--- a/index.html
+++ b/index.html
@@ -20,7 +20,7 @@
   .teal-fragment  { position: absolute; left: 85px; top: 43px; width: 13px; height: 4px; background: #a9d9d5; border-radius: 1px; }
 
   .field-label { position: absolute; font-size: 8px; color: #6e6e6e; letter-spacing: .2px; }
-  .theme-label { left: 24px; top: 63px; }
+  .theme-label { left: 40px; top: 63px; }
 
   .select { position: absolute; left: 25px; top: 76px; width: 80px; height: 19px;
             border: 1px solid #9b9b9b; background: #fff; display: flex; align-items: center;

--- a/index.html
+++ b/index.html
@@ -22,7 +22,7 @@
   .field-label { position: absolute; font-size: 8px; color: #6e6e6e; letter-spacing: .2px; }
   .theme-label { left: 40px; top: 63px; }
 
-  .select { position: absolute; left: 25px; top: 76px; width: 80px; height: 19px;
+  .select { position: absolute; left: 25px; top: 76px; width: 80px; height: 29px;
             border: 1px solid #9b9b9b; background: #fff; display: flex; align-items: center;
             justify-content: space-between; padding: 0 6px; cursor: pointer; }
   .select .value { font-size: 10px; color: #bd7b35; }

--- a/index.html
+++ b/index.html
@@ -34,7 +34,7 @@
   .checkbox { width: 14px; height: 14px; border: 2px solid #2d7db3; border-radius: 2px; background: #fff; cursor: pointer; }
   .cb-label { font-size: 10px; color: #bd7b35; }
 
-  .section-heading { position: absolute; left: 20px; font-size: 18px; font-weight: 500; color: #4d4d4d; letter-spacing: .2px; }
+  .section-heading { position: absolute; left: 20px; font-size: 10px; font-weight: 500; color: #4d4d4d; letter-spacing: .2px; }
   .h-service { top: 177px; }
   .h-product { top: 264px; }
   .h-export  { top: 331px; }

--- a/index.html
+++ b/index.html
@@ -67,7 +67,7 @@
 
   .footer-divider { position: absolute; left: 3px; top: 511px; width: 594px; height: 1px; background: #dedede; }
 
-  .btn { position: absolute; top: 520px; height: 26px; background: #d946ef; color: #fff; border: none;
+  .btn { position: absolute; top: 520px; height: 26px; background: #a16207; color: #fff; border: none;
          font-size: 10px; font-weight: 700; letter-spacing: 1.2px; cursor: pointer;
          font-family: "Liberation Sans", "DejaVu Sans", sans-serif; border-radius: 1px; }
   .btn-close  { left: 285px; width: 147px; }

→ Task objective
Only the lines containing the word "pointer" should be returned from the data above.

→ Answer section
             justify-content: space-between; padding: 0 6px; cursor: pointer; }
   .checkbox { width: 14px; height: 14px; border: 2px solid #2d7db3; border-radius: 2px; background: #fff; cursor: pointer; }
          font-size: 10px; font-weight: 700; letter-spacing: 1.2px; cursor: pointer;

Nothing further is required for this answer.